-- Supplied records --
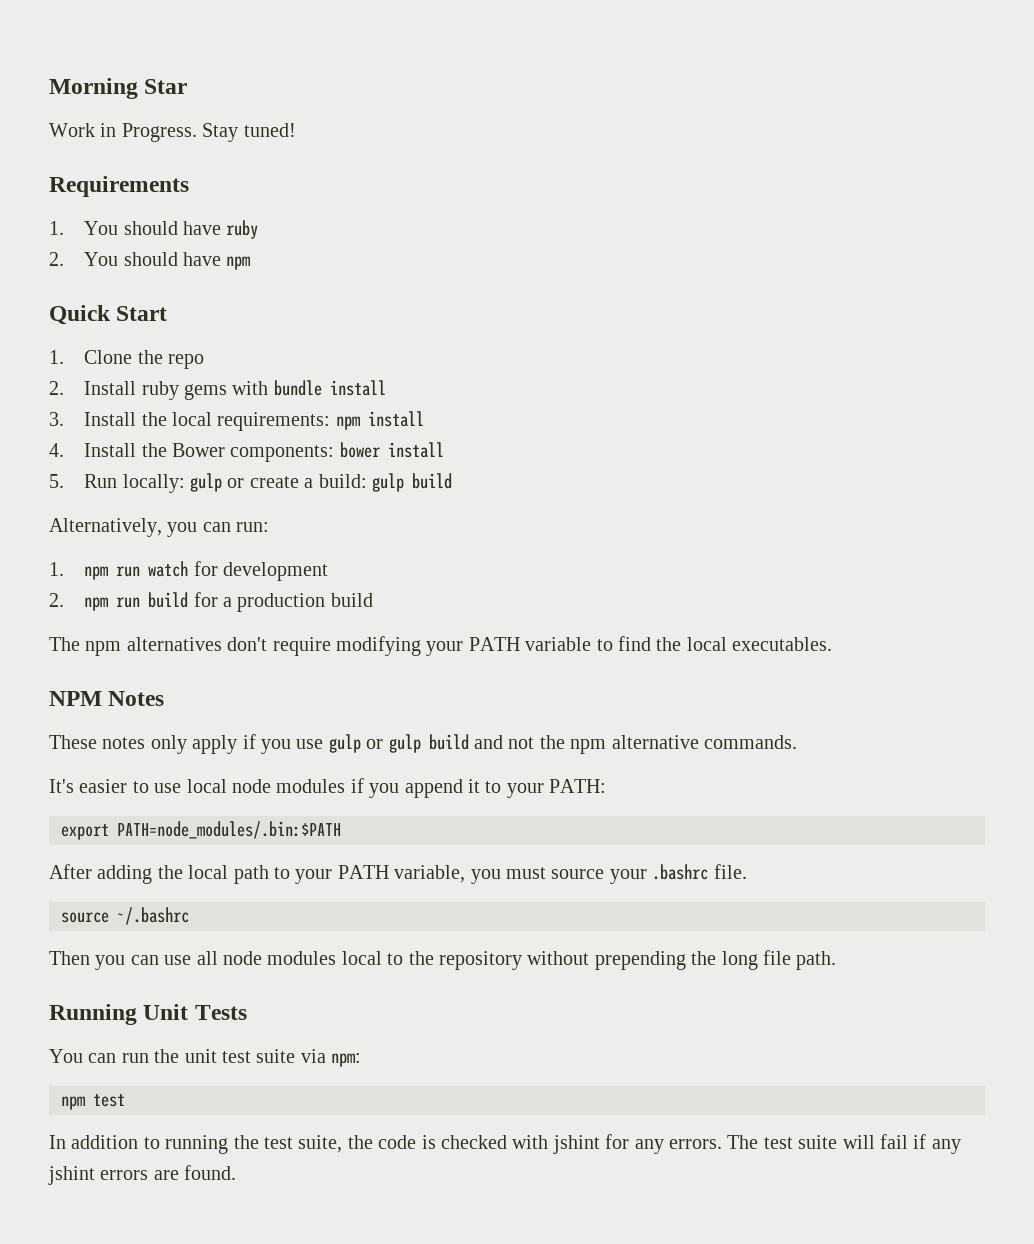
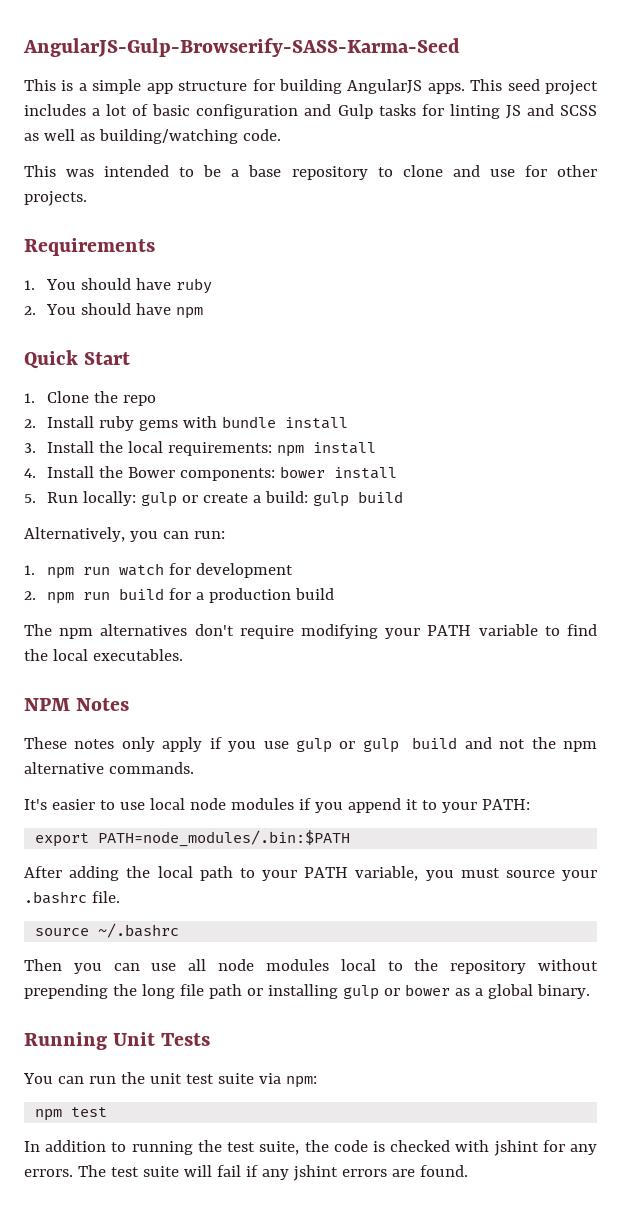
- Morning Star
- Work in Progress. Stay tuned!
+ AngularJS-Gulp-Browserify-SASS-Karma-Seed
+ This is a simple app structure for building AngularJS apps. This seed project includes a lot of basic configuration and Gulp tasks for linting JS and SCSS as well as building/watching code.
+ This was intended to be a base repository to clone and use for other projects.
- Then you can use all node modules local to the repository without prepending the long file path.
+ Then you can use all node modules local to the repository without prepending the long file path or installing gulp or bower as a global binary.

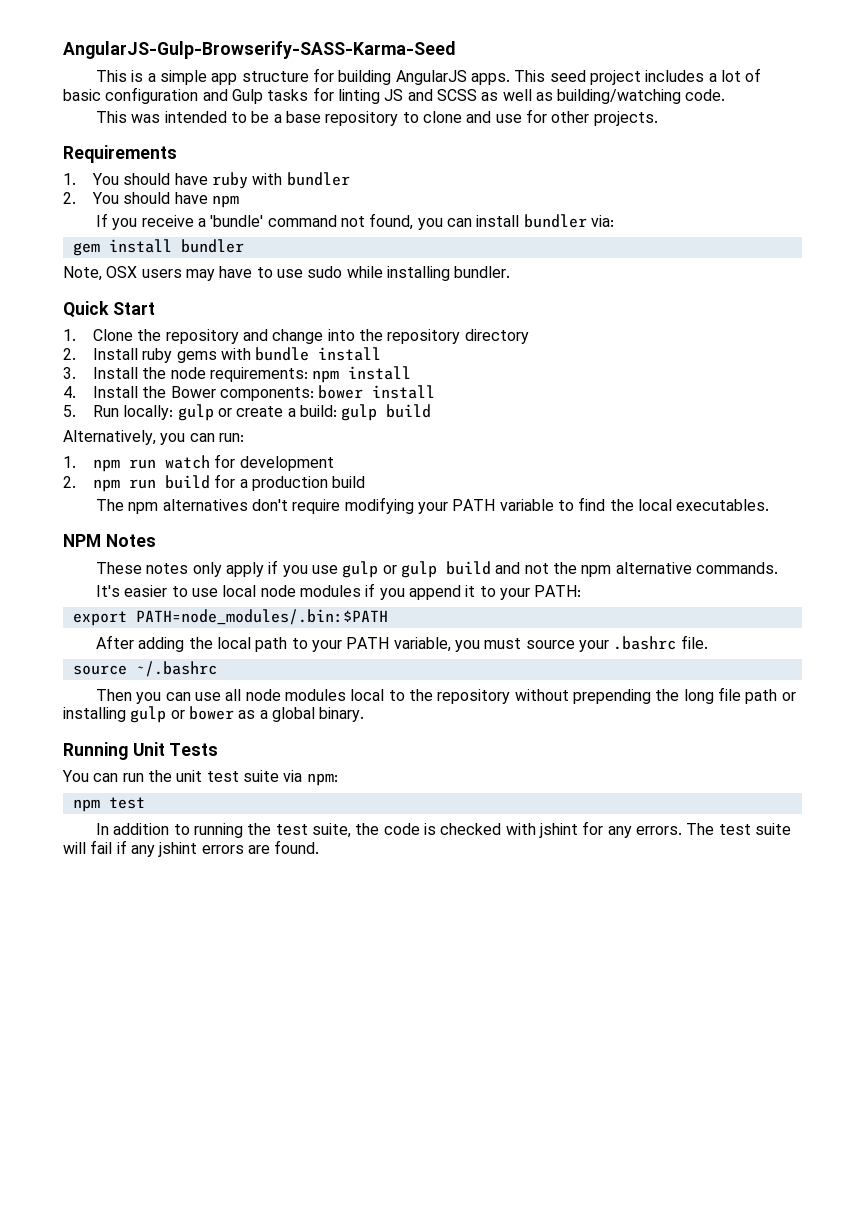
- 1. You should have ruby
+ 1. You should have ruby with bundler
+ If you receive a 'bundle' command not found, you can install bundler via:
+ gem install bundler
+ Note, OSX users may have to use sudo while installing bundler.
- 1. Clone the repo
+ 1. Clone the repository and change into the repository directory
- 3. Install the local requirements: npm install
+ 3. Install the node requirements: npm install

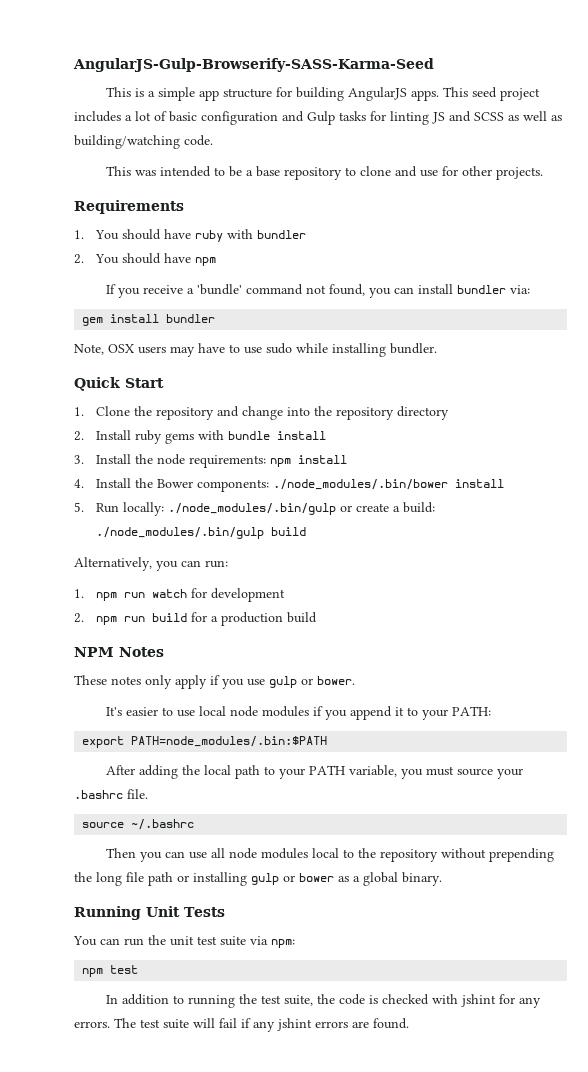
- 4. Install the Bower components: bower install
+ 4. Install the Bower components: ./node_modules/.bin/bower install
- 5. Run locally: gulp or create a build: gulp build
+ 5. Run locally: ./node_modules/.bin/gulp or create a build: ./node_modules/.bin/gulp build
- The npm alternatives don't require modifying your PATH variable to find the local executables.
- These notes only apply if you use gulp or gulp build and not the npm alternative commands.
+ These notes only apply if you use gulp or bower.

-- Problem details --
Select every line of the records holding the string "create".

-- Solution to the problem --
- 5. Run locally: gulp or create a build: gulp build
+ 5. Run locally: ./node_modules/.bin/gulp or create a build: ./node_modules/.bin/gulp build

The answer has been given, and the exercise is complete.